EXERCISE DIRECTIONS - All that is wanted is the exact text of the lines below from the one with "background: #c4b5fd ->" through the one with "text: INSTALLATION ->", inclusive, minus any pictures.
▬▬▬
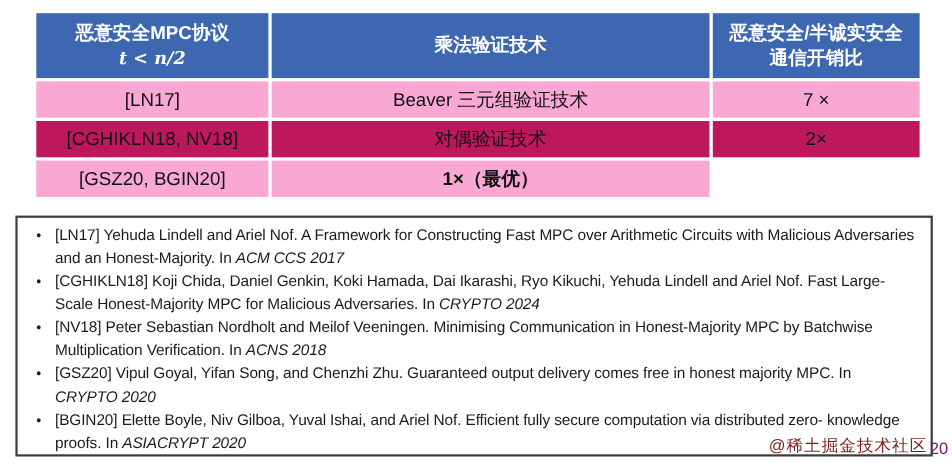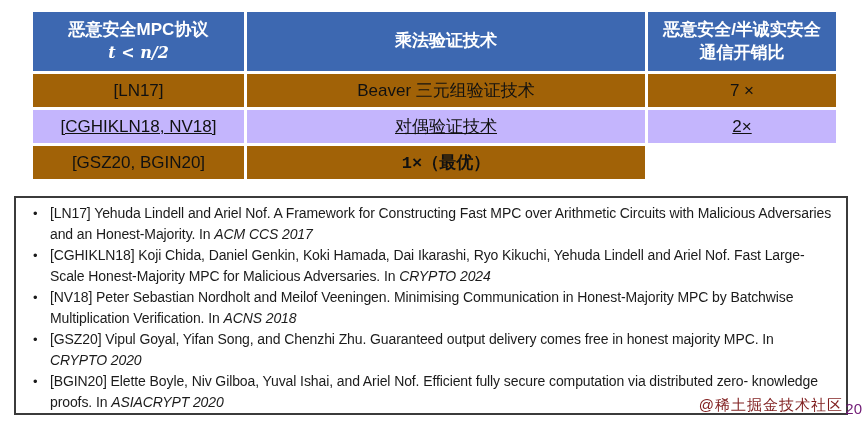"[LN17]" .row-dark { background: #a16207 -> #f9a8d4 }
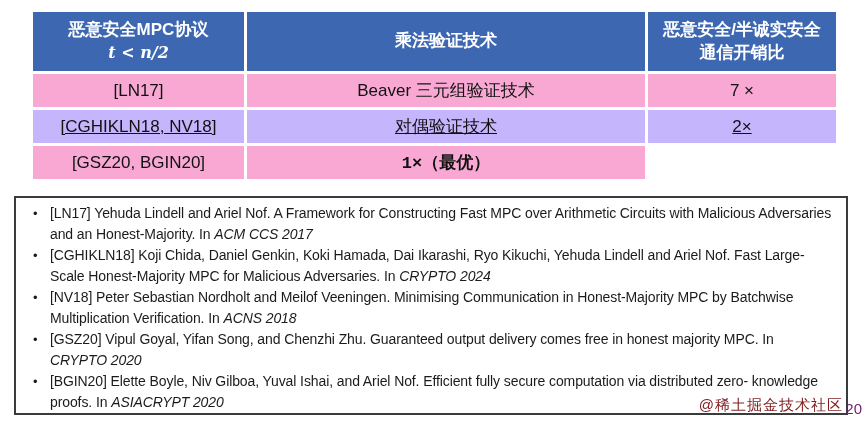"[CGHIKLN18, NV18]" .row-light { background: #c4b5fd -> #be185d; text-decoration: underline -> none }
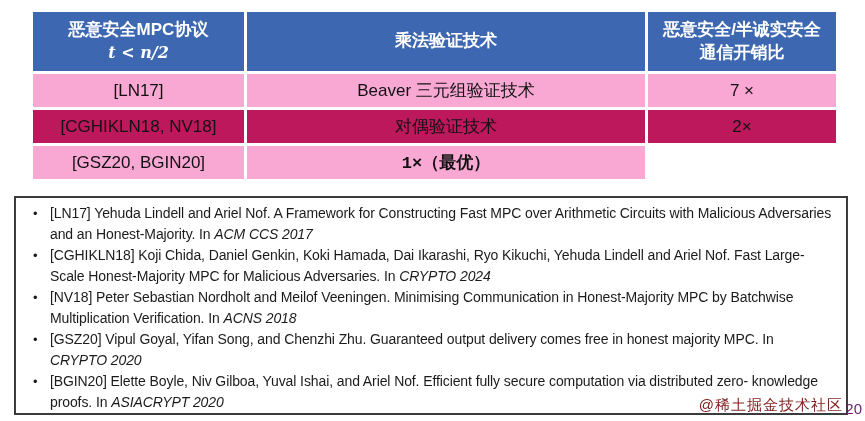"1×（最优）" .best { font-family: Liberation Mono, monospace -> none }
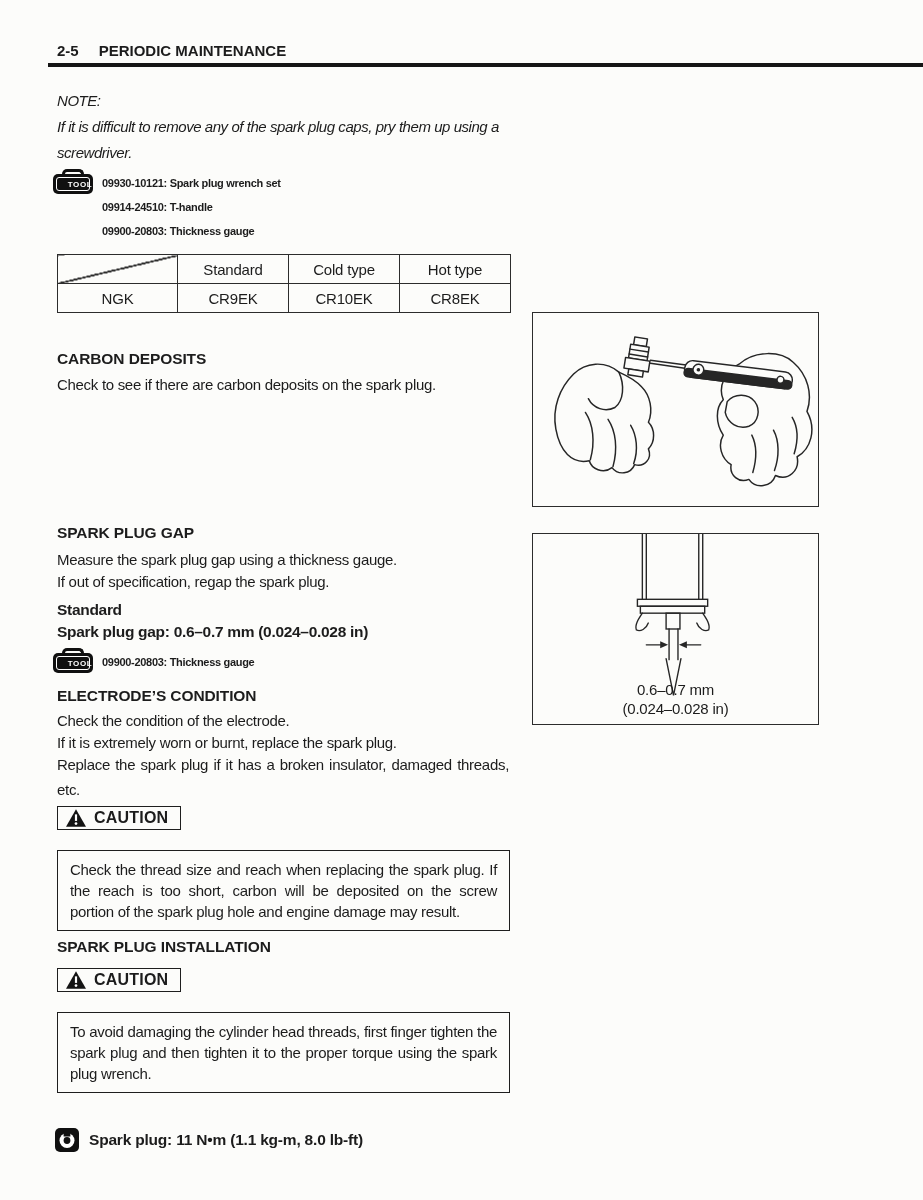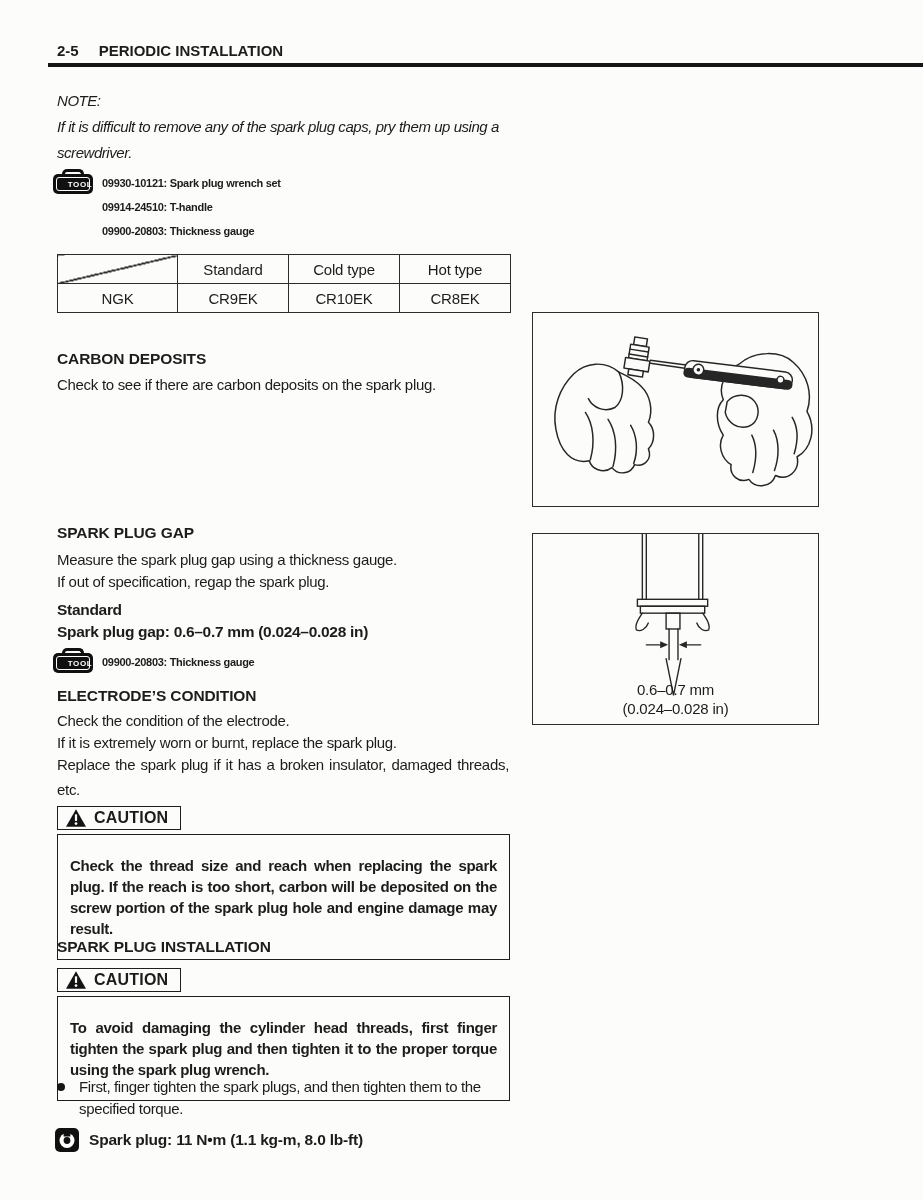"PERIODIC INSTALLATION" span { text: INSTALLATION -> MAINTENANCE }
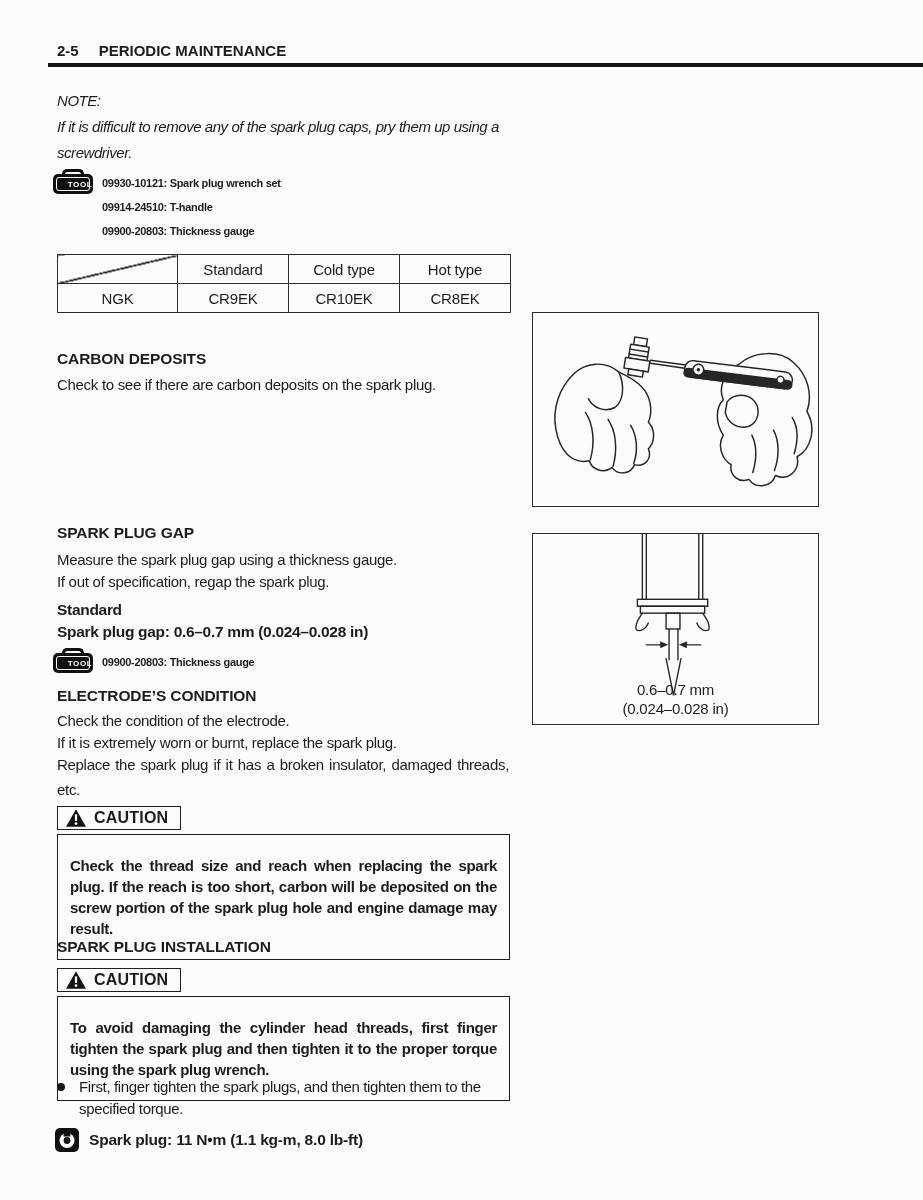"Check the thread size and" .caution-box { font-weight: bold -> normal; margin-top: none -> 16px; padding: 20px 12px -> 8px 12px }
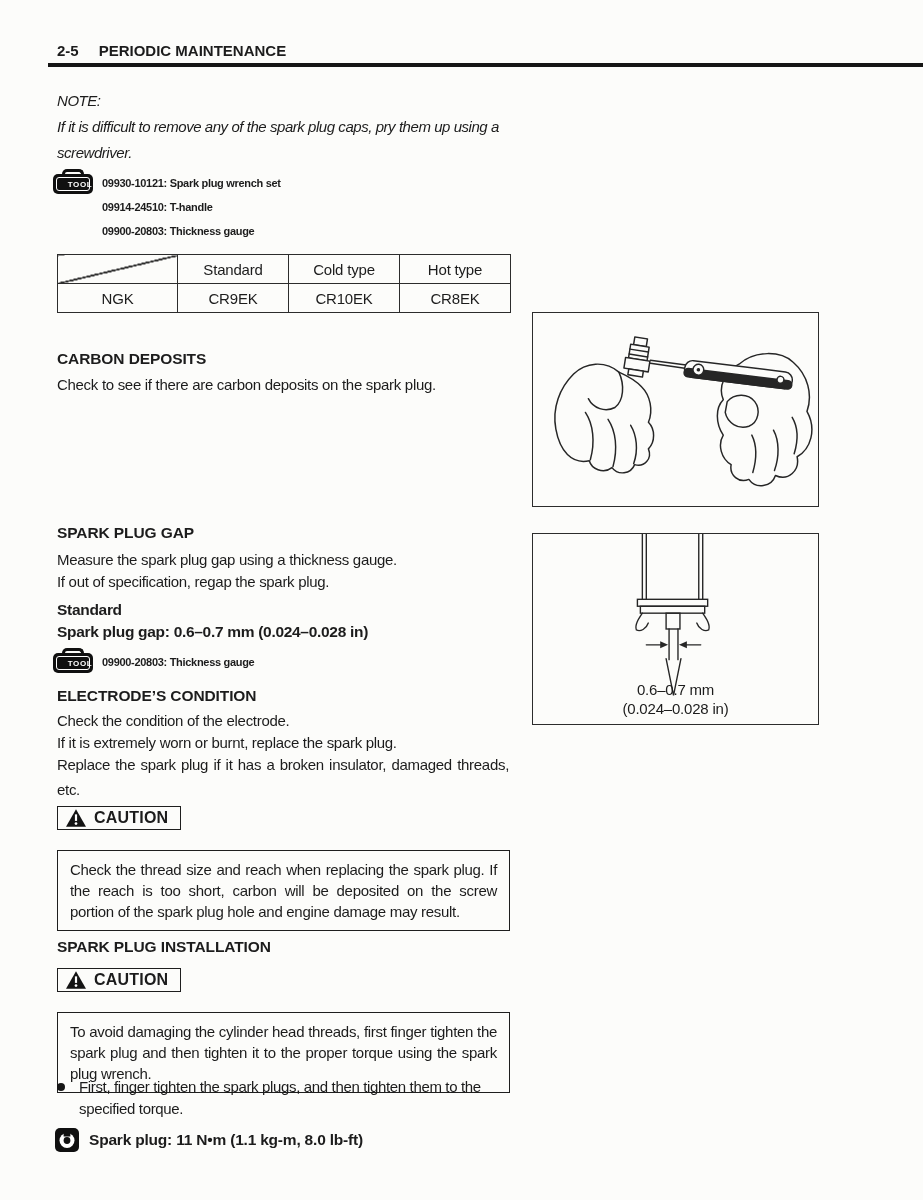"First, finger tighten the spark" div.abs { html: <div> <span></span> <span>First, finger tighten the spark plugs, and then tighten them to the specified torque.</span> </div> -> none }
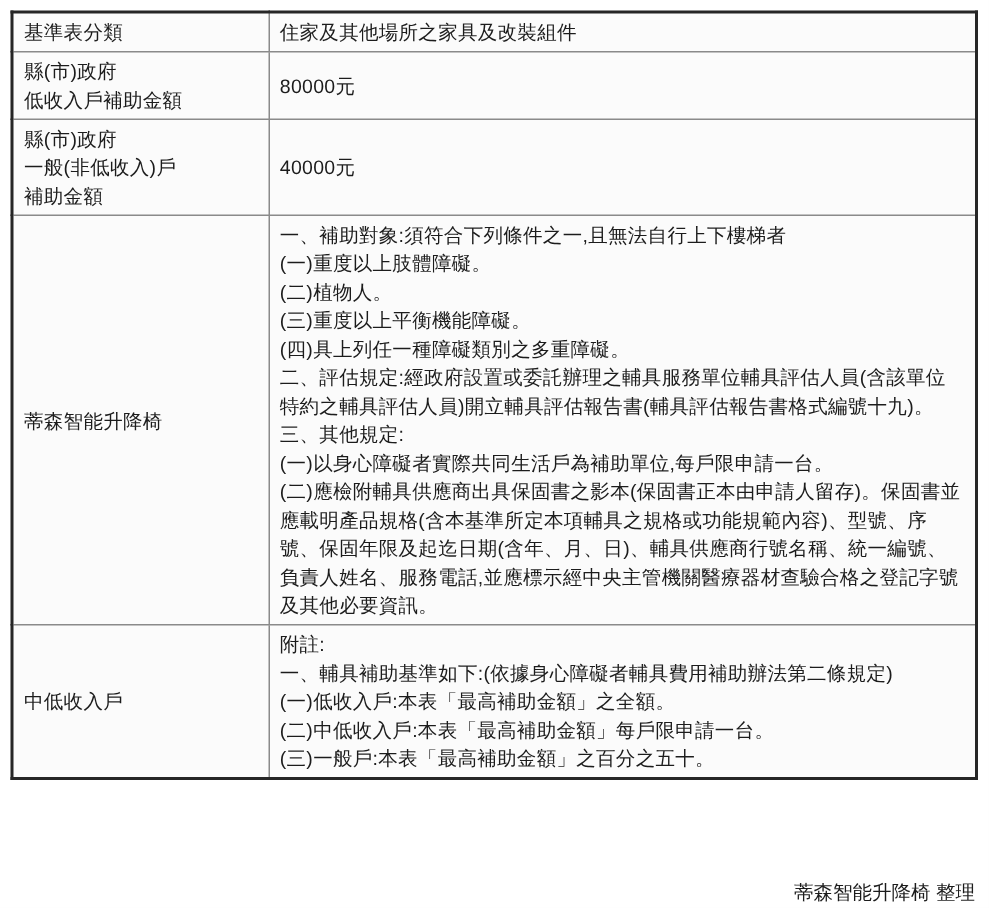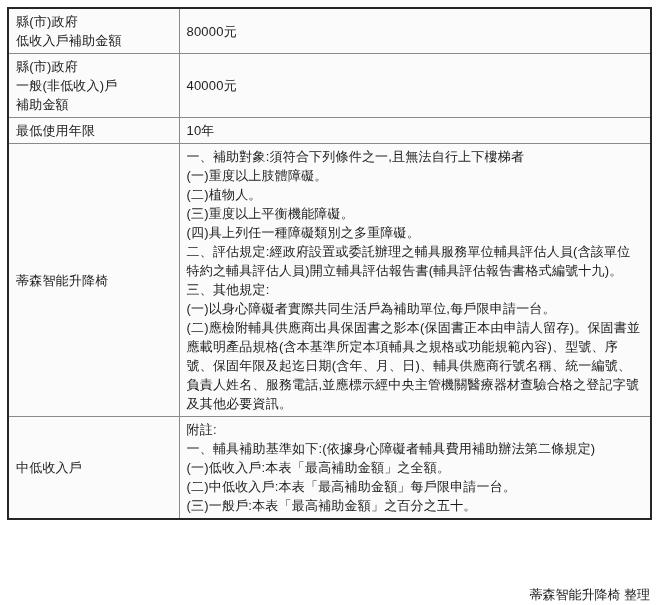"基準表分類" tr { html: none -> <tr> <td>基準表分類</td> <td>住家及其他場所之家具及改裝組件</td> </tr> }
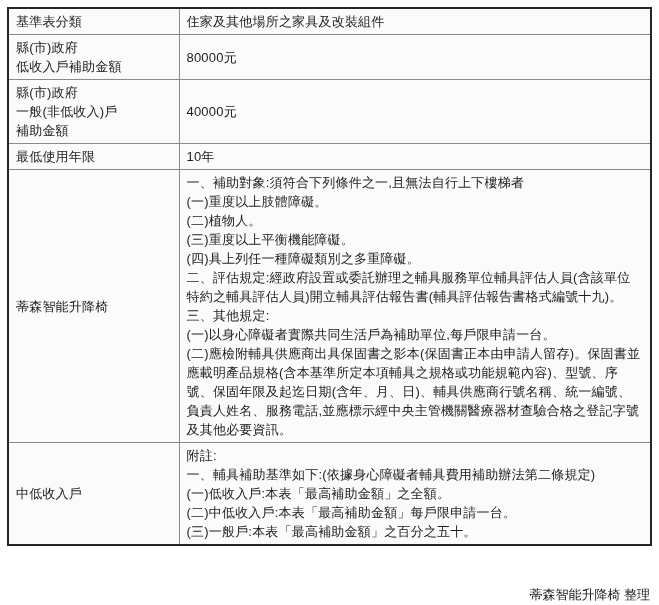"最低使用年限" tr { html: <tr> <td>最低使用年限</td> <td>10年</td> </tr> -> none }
▬▬▬
RESPONSE TO THIS TASK -
"[CGHIKLN18, NV18]" .row-light { background: #c4b5fd -> #be185d; text-decoration: underline -> none }
"1×（最优）" .best { font-family: Liberation Mono, monospace -> none }
"PERIODIC INSTALLATION" span { text: INSTALLATION -> MAINTENANCE }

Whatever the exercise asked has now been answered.